● **EXERCISE DATA**
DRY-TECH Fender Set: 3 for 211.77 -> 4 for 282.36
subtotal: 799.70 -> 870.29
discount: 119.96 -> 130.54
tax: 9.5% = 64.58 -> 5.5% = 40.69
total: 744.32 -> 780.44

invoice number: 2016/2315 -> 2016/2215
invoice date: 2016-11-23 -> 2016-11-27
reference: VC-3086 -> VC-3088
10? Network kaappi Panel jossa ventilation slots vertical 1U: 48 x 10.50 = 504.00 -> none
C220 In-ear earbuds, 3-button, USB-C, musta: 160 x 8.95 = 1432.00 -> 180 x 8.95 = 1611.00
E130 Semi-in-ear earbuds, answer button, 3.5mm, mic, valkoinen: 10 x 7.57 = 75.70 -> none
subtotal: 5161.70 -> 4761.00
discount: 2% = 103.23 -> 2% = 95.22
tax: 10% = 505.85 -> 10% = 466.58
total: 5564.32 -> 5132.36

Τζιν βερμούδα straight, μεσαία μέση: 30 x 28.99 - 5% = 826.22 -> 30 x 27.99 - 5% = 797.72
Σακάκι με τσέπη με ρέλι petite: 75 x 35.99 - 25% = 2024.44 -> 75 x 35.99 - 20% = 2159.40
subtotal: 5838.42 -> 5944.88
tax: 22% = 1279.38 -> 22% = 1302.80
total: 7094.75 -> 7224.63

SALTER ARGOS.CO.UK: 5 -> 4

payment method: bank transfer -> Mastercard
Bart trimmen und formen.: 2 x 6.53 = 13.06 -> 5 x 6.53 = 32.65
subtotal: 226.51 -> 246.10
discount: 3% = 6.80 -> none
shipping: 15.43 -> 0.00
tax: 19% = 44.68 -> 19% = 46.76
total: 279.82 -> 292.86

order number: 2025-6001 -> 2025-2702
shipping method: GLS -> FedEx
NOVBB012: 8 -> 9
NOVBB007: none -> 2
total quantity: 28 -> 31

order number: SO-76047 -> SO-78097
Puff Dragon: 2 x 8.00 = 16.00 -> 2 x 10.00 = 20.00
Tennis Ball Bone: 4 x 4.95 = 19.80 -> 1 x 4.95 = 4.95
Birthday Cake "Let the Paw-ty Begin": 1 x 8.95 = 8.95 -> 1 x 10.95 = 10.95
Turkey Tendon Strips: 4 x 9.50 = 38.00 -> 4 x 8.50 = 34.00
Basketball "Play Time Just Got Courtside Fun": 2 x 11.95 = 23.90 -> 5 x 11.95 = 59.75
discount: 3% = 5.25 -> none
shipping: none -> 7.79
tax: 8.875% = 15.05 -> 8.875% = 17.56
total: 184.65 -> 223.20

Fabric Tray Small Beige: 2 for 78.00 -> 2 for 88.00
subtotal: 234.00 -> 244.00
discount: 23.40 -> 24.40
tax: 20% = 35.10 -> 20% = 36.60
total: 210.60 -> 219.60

● **TASK DETAILS**
Faithfully copy every entry, leaving nothing out.

● **EXERCISE OUTPUT**
DRY-TECH Fender Set: 3 for 211.77 -> 4 for 282.36
subtotal: 799.70 -> 870.29
discount: 119.96 -> 130.54
tax: 9.5% = 64.58 -> 5.5% = 40.69
total: 744.32 -> 780.44

invoice number: 2016/2315 -> 2016/2215
invoice date: 2016-11-23 -> 2016-11-27
reference: VC-3086 -> VC-3088
10? Network kaappi Panel jossa ventilation slots vertical 1U: 48 x 10.50 = 504.00 -> none
C220 In-ear earbuds, 3-button, USB-C, musta: 160 x 8.95 = 1432.00 -> 180 x 8.95 = 1611.00
E130 Semi-in-ear earbuds, answer button, 3.5mm, mic, valkoinen: 10 x 7.57 = 75.70 -> none
subtotal: 5161.70 -> 4761.00
discount: 2% = 103.23 -> 2% = 95.22
tax: 10% = 505.85 -> 10% = 466.58
total: 5564.32 -> 5132.36

Τζιν βερμούδα straight, μεσαία μέση: 30 x 28.99 - 5% = 826.22 -> 30 x 27.99 - 5% = 797.72
Σακάκι με τσέπη με ρέλι petite: 75 x 35.99 - 25% = 2024.44 -> 75 x 35.99 - 20% = 2159.40
subtotal: 5838.42 -> 5944.88
tax: 22% = 1279.38 -> 22% = 1302.80
total: 7094.75 -> 7224.63

SALTER ARGOS.CO.UK: 5 -> 4

payment method: bank transfer -> Mastercard
Bart trimmen und formen.: 2 x 6.53 = 13.06 -> 5 x 6.53 = 32.65
subtotal: 226.51 -> 246.10
discount: 3% = 6.80 -> none
shipping: 15.43 -> 0.00
tax: 19% = 44.68 -> 19% = 46.76
total: 279.82 -> 292.86

order number: 2025-6001 -> 2025-2702
shipping method: GLS -> FedEx
NOVBB012: 8 -> 9
NOVBB007: none -> 2
total quantity: 28 -> 31

order number: SO-76047 -> SO-78097
Puff Dragon: 2 x 8.00 = 16.00 -> 2 x 10.00 = 20.00
Tennis Ball Bone: 4 x 4.95 = 19.80 -> 1 x 4.95 = 4.95
Birthday Cake "Let the Paw-ty Begin": 1 x 8.95 = 8.95 -> 1 x 10.95 = 10.95
Turkey Tendon Strips: 4 x 9.50 = 38.00 -> 4 x 8.50 = 34.00
Basketball "Play Time Just Got Courtside Fun": 2 x 11.95 = 23.90 -> 5 x 11.95 = 59.75
discount: 3% = 5.25 -> none
shipping: none -> 7.79
tax: 8.875% = 15.05 -> 8.875% = 17.56
total: 184.65 -> 223.20

Fabric Tray Small Beige: 2 for 78.00 -> 2 for 88.00
subtotal: 234.00 -> 244.00
discount: 23.40 -> 24.40
tax: 20% = 35.10 -> 20% = 36.60
total: 210.60 -> 219.60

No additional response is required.